After the evening’s lecture, I trundled off to the men’s room. When I returned, not five minutes later, nearly everyone had gathered at the front of the room. People were praying for each other, laying hands on each other, talking quietly with each other, while a pianist played riffs lightly in the background.
This is the quintessence of the Vineyard movement, which began under the leadership of John Wimber in the 1970s. It’s a strange—and inviting—mixture of Pentecostal and Quaker elements. There’s not a lot of revving up of spiritual engines. There’s not a surfeit of frenzy.
At least not in this corner of the Vineyard movement: the Society of Vineyard Scholars, the brain child of a couple of doctoral students from Princeton and Yale Universities. About five years ago they began an annual meeting, and they invited me this year to discuss my book, Inspired: the Holy Spirit and the Mind of Faith.

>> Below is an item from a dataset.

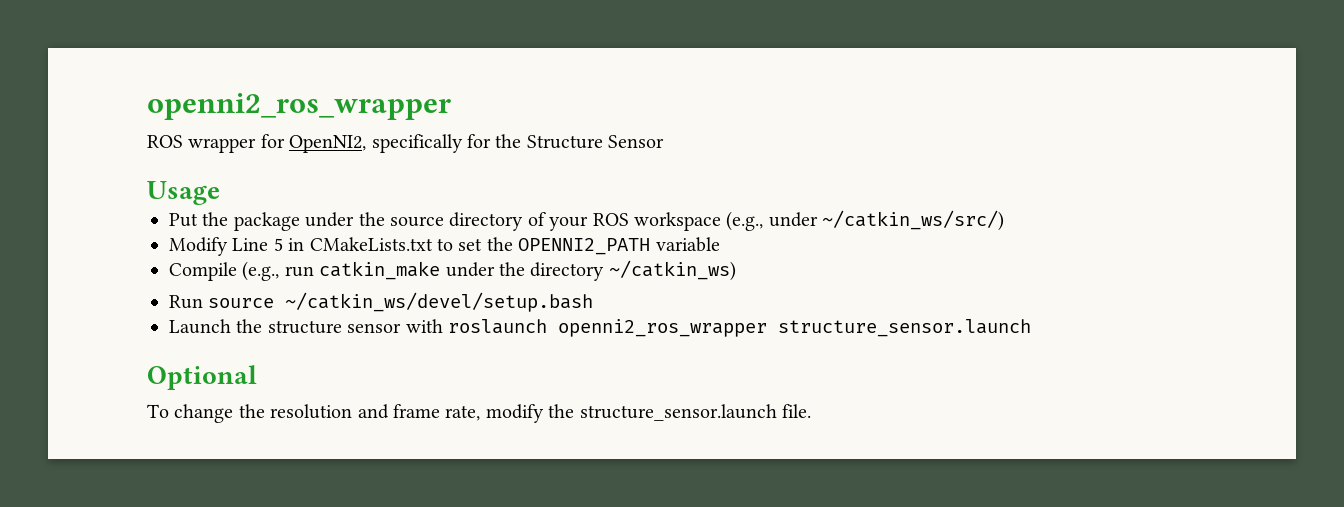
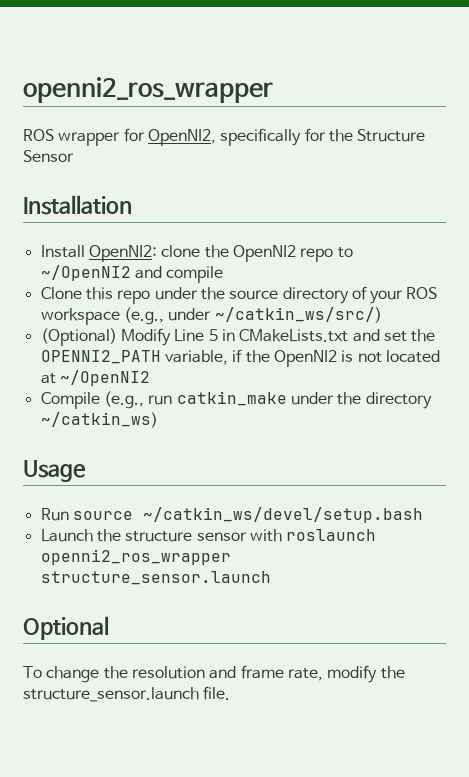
[147,181,220,205] [169,212,300,231] Usage // Put the package -> [23,195,132,215] [40,245,353,262] [40,265,224,283] [40,287,151,304] Installation // Install OpenNI2: clone the OpenNI2 repo to ~/OpenNI2 and compile // Clone this repo
(1005, 220) none -> [40,328,117,346] (Optional)
[437,238,453,251] to -> [352,329,380,342] and
[655,237,720,252] variable -> [164,349,440,367] [40,370,150,386] variable, if the OpenNI2 is not located at ~/OpenNI2
(736, 270) none -> [23,460,86,482] // Usage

I was happy to attend because of the influence the Vineyard movement has had on me. During my first stint as a seminary professor, in Kansas City in the mid-eighties, I taught a course on the holy spirit in the letters of Paul with a pastor named Paul Smith, who mentored me in the ways of the spirit. Paul, who had been influenced by John Wimber, emphasized prophecy over speaking in tongues, listening to God over talking. I describe a typical experience in Fresh Air:
About three or four students tended to hang around after class, so we prayed together in a way that was new to me. We laid hands on each other. We listened to God for words and images. We tried to discern together whether words we heard or images we saw while praying had resonated with something in the past or something going on in the present. One of the students, a regular after-class participant, lay back on the ground, as if asleep—what Pentecostals call being “slain in the spirit”—while we prayed. She is now probably a standard-issue Methodist minister in rural Missouri, and I imagine the people in her church would be shocked by this blip of charismatic activity during her seminary days. But it was a part of her life, as it was of mine. (pages 2-3)
What I find so compelling about the Vineyard is the deep desire for intimacy it cultivates—intimacy both with God and with each other. There’s touching—lots of hands on shoulders—quiet questions to learn what might be needed. There’s whispered prayer, with a real effort to listen for words and images that touch a memory, hit a nerve, generate healing deep down.
The Vineyard isn’t perfect, in my opinion. With local church autonomy, some churches still don’t allow women in leadership. I find this baffling in a movement that is not supposed to be rigid, doctrinaire, boundary-oriented. There are still pockets that promote the erratic—the famed barking and twitching of the fringes of American revivalism. I find this unnerving in a movement that prizes discernment and the quiet listening of the Quakers. Then, of course, there is the possibility that the movement will harden on the right wing with respect to homosexuality. This, I am afraid, wouldn’t surprise me, though it would disappoint me in a movement that makes ample room for those on the fringes—the homeless, the derelict.
Still, at its core, this is a movement about intimacy. In an interview years back on KUOW (the Seattle NPR affiliate), I compared the relationship many of us have with God to a couple that climbs into bed together but faces in the opposite direction, away from one another.
Then on Thursday night, in a nondescript room in the Columbus Ohio convention center, I had a vision of my own relationship with God. Picture a blindfolded ten year old boy being led by a friend or sister or father toward his birthday cake. Notice the jagged steps. Notice the hands held out tentatively in front. Notice the slant of the body—shoulders back and feet probing the floor in front, heels slightly dug in or toes tapping the air. The boy wants to move ahead but is afraid. He doesn’t quite trust where he is heading, so he sticks his toe out but only cautiously, inches at a time.
I’m not quite ready, I realize as I watch the blindfolded boy, to be entirely intimate with God. I’m bruised by life and cautious, wary even. Yet I want a piece of that cake. I want to trust. I want to walk by faith, not by sight. I want that deep-seated intimacy that only God, who knows every hair on my head, every bone in my body, every motive in my heart, is still willing to cede to this battered old soul.